55

Suppose that df is a dataframe in Spark. The way to write df into a single CSV file is

df.coalesce(1).write.option("header", "true").csv("name.csv")

This will write the dataframe into a CSV file contained in a folder called name.csv but the actual CSV file will be called something like part-00000-af091215-57c0-45c4-a521-cd7d9afb5e54.csv.

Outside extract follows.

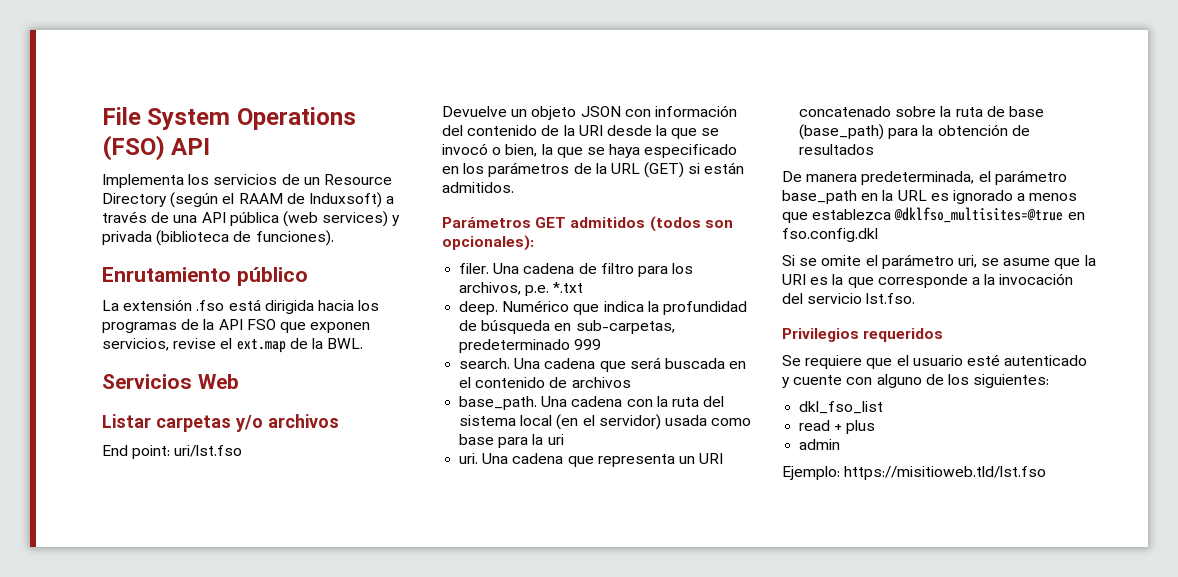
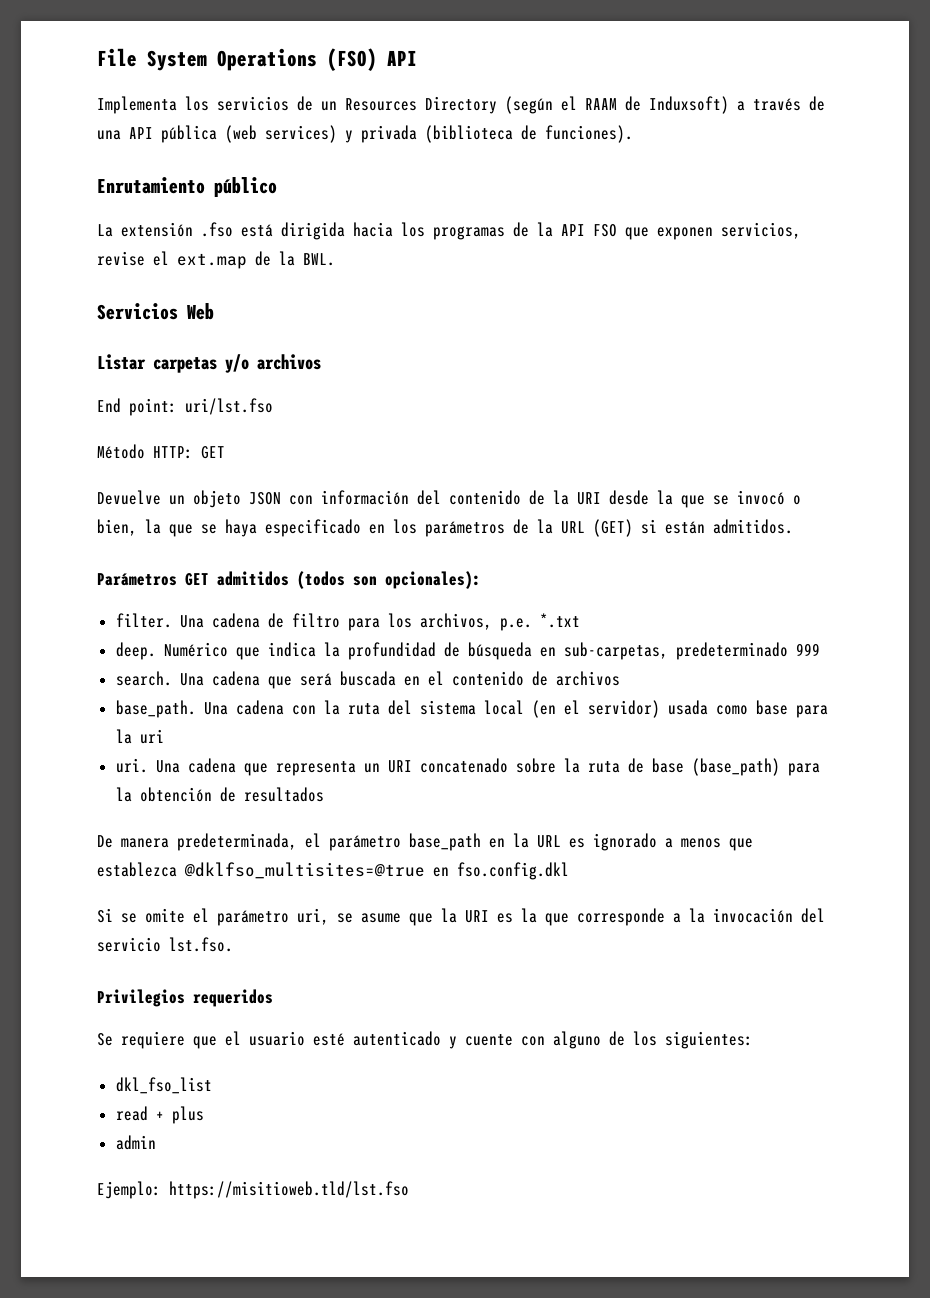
[323,174,392,185] Resource -> [345,98,417,111] Resources
(243, 451) none -> [97,444,225,459] // Método HTTP: GET
[459,263,490,274] filer. -> [115,613,172,628] filter.

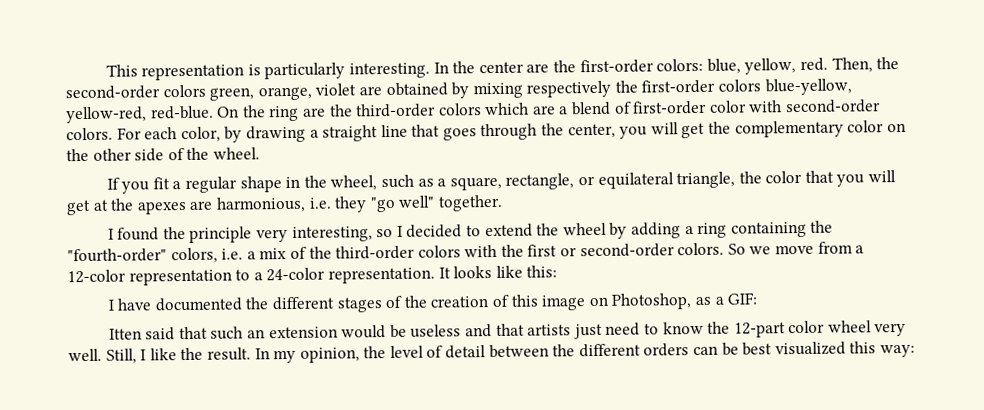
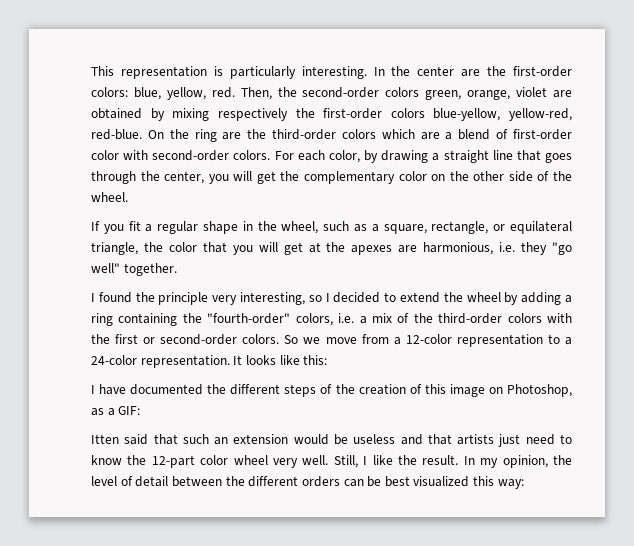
[336,297,383,313] stages -> [284,384,317,397] steps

I would like to know if it is possible to avoid the folder name.csv and to have the actual CSV file called name.csv and not part-00000-af091215-57c0-45c4-a521-cd7d9afb5e54.csv. The reason is that I need to write several CSV files which later on I will read together in Python, but my Python code makes use of the actual CSV names and also needs to have all the single CSV files in a folder (and not a folder of folders).

Any help is appreciated.

antonioACR1
  • 1,303
  • 2
  • 15
  • 28
  • 1
    Possible duplicate of [Write single CSV file using spark-csv](http://stackoverflow.com/questions/31674530/write-single-csv-file-using-spark-csv) – T. Gawęda Apr 27 '17 at 15:17
  • 5
    Sorry but I think my question is different because I already know how to write a single CSV file but I don't want the folder that you get at the end and I want the CSV file called as I specified, not the folder – antonioACR1 Apr 27 '17 at 15:32
  • Still you can use `copyMerge`, as suggested in answers in that question to copy to one file in new directory – T. Gawęda Apr 27 '17 at 15:40
  • copyMerge is being removed in 3.0 lib. – woot Oct 18 '17 at 03:44
  • df.toPandas().to_csv("sample.csv",index=False) – Zerzavot Jul 22 '23 at 15:33

10 Answers10

11

A possible solution could be convert the Spark dataframe to a pandas dataframe and save it as csv:

df.toPandas().to_csv("<path>/<filename>")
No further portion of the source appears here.